*Your objective*. Skip pictures in the listing below; copy exactly the lines from the one with "számítógépekhez hasonlóan időnként" through the one with "</div> -> none", inclusive.

*Data records*.
■ ■ ■ ■ ■

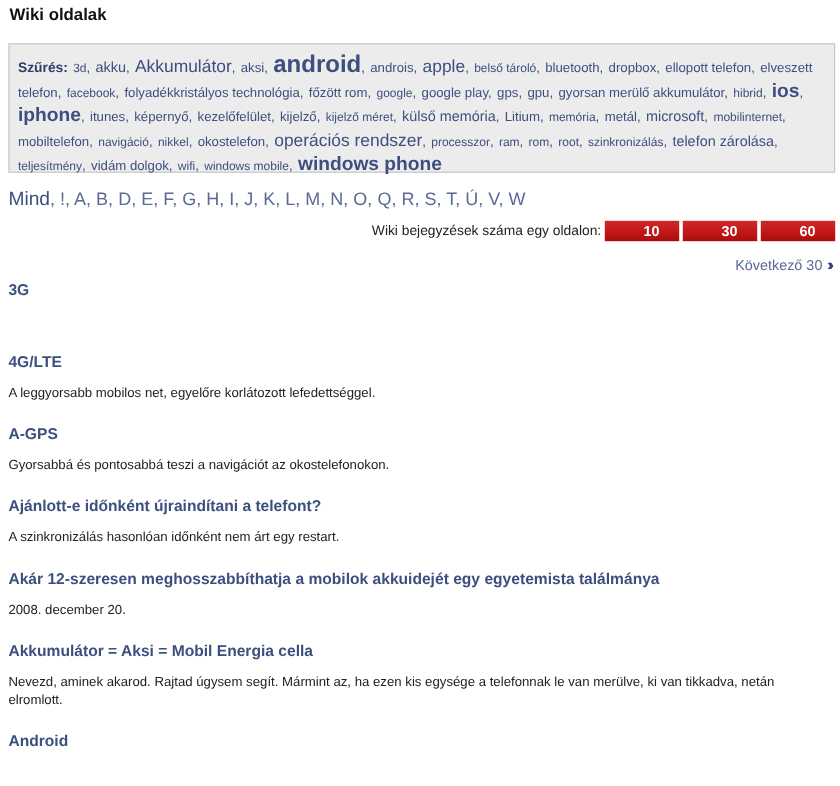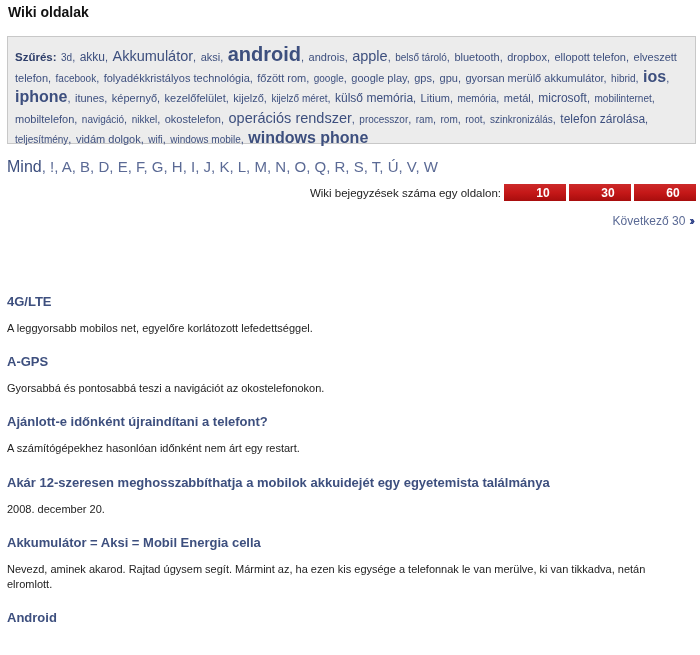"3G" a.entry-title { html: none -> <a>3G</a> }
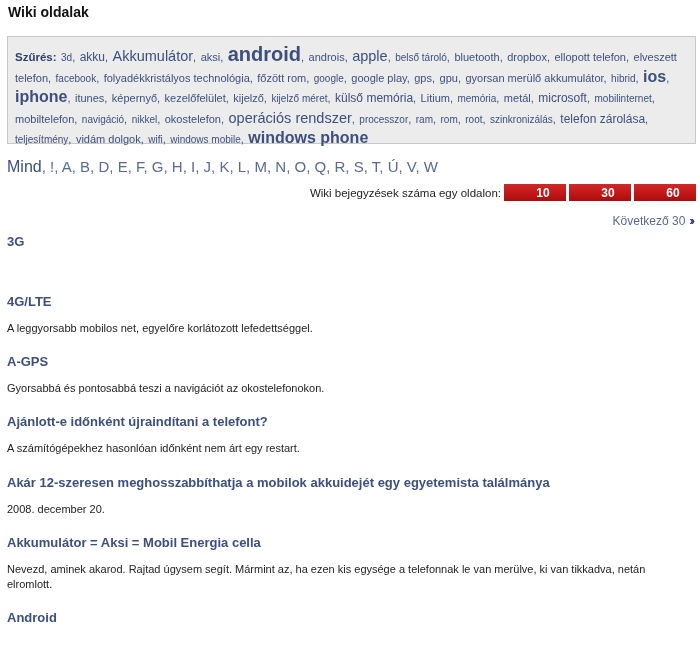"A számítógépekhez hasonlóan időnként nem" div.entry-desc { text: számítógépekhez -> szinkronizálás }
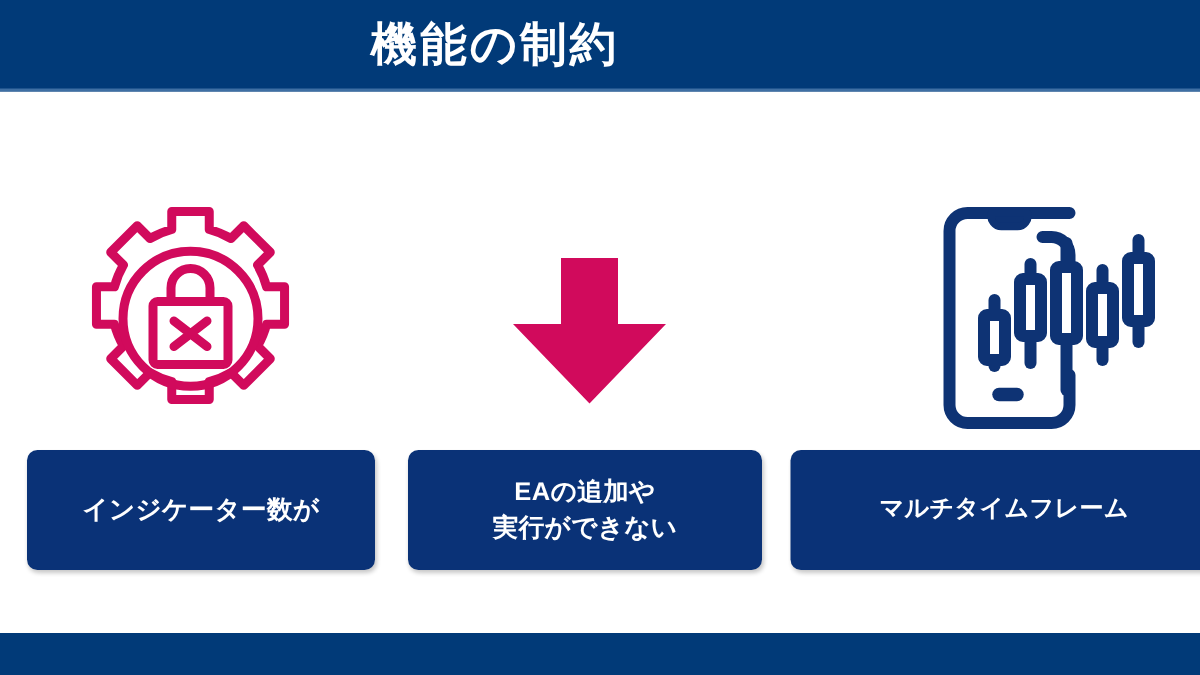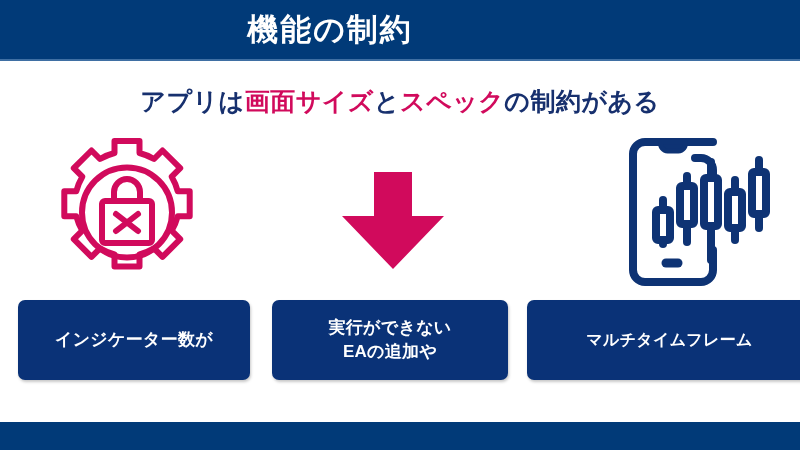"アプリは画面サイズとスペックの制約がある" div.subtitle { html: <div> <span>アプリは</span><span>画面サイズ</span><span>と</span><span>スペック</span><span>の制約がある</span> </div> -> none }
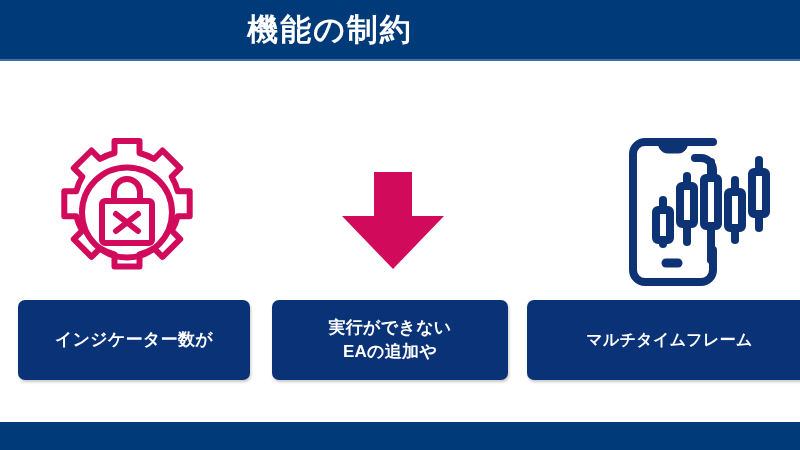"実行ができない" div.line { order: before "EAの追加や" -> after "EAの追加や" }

■ ■ ■ ■ ■

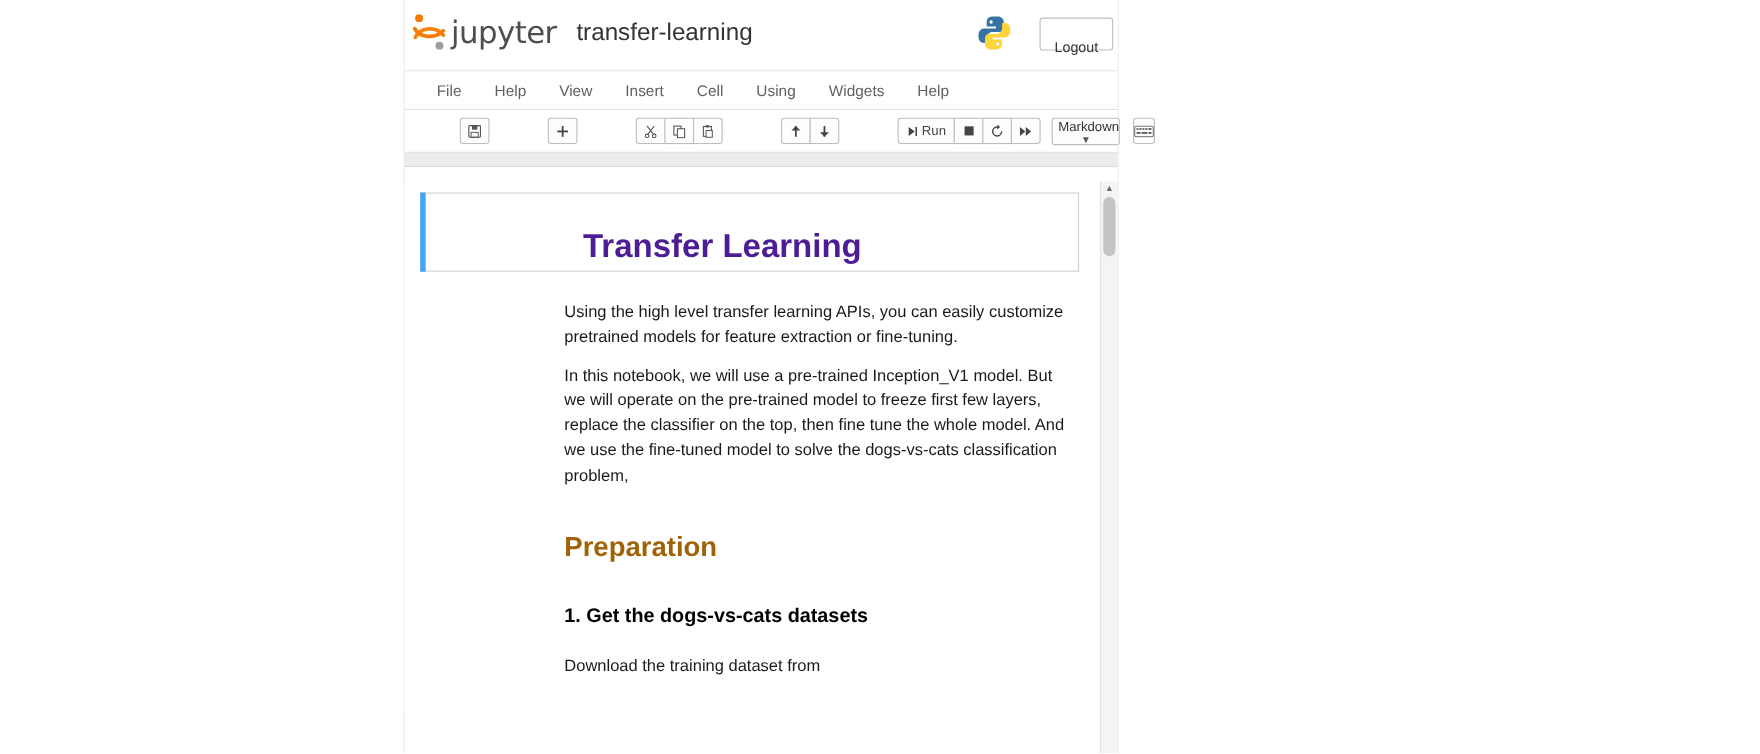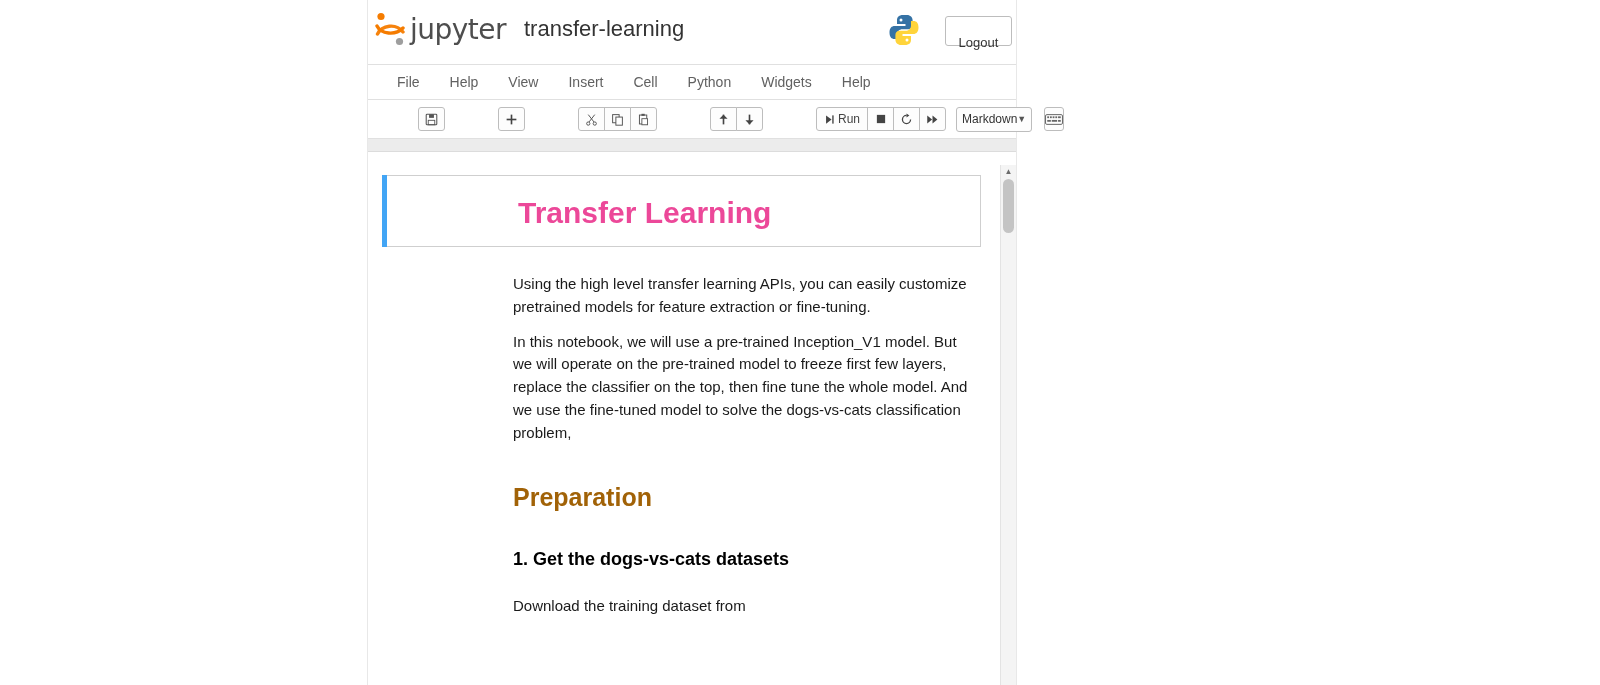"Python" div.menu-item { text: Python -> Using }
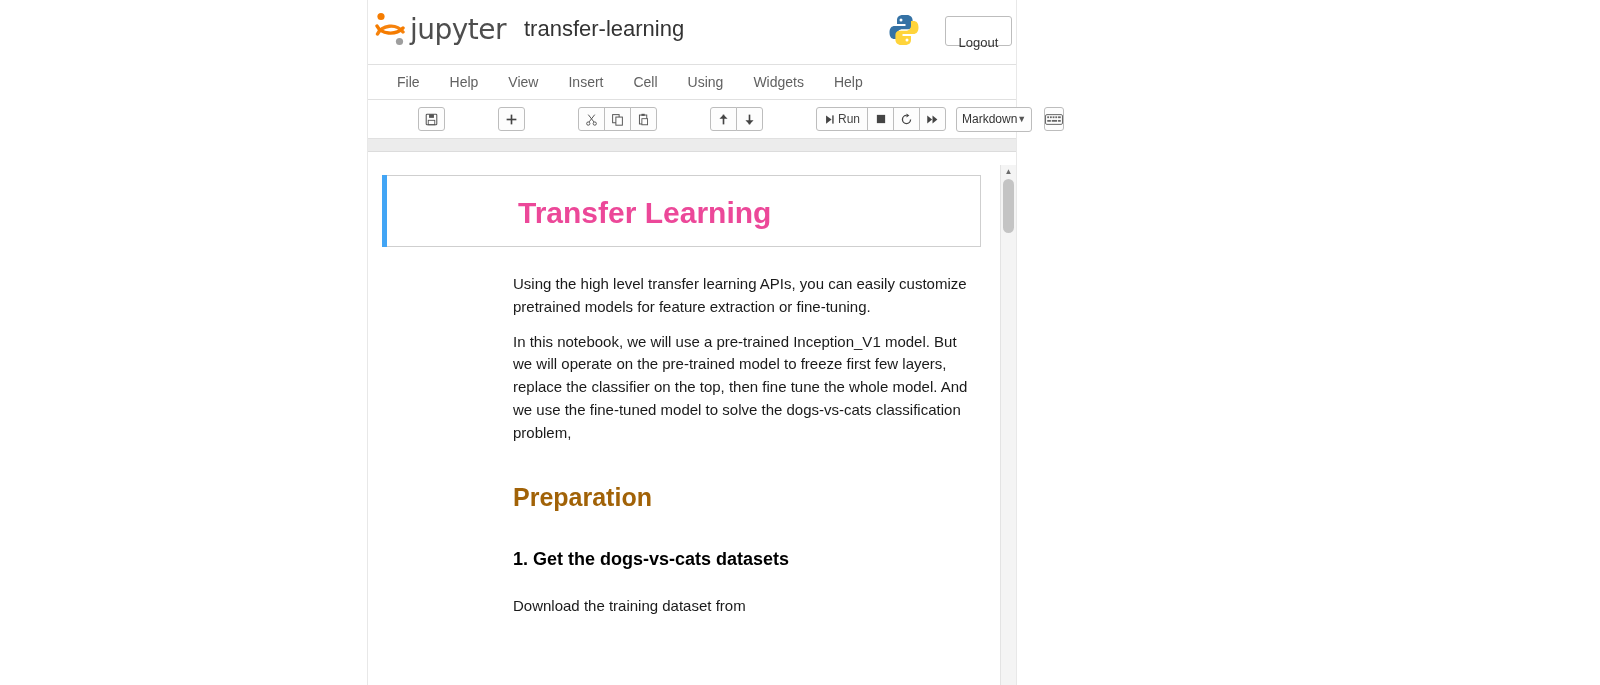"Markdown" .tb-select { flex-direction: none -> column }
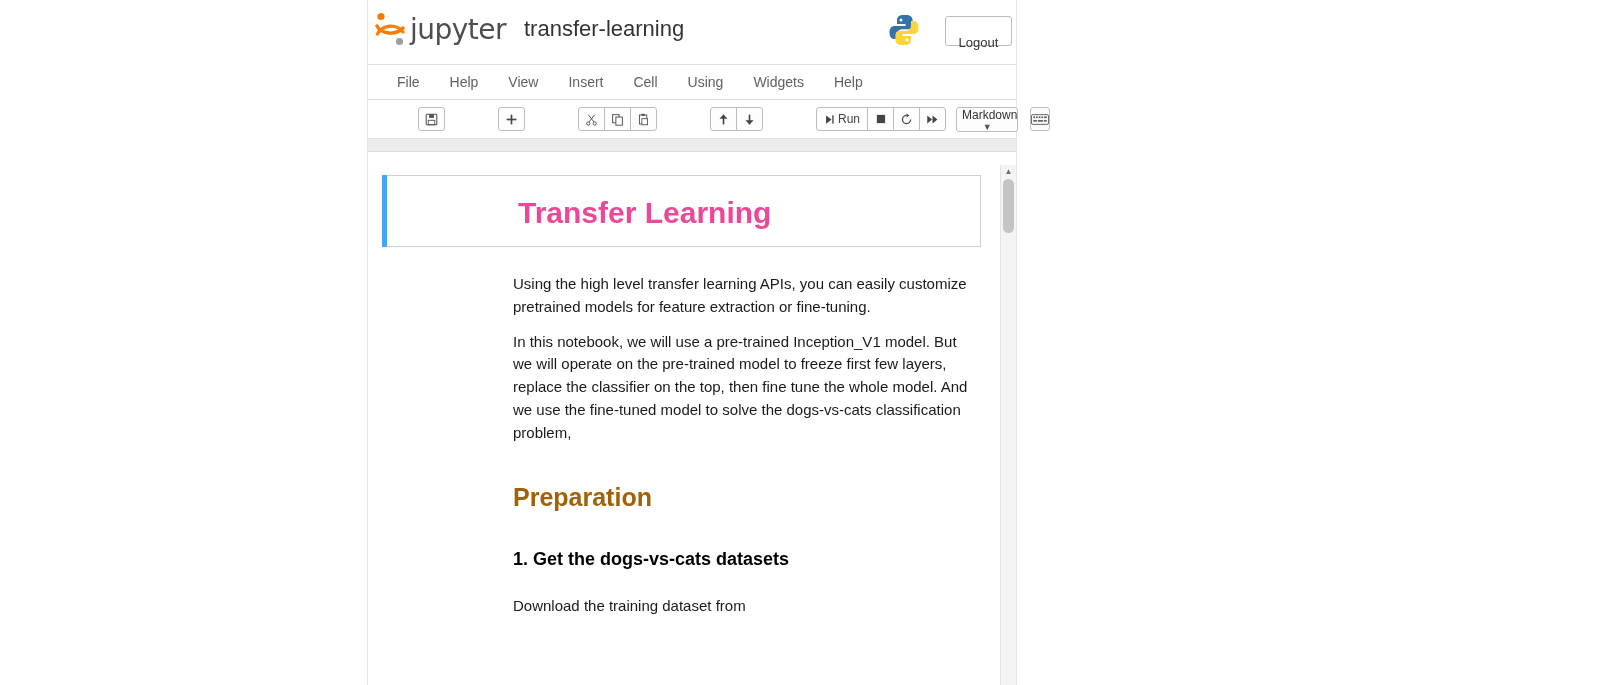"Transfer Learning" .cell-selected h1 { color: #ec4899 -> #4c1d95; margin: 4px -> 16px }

■ ■ ■ ■ ■

*Your response*.
"A számítógépekhez hasonlóan időnként nem" div.entry-desc { text: számítógépekhez -> szinkronizálás }
"アプリは画面サイズとスペックの制約がある" div.subtitle { html: <div> <span>アプリは</span><span>画面サイズ</span><span>と</span><span>スペック</span><span>の制約がある</span> </div> -> none }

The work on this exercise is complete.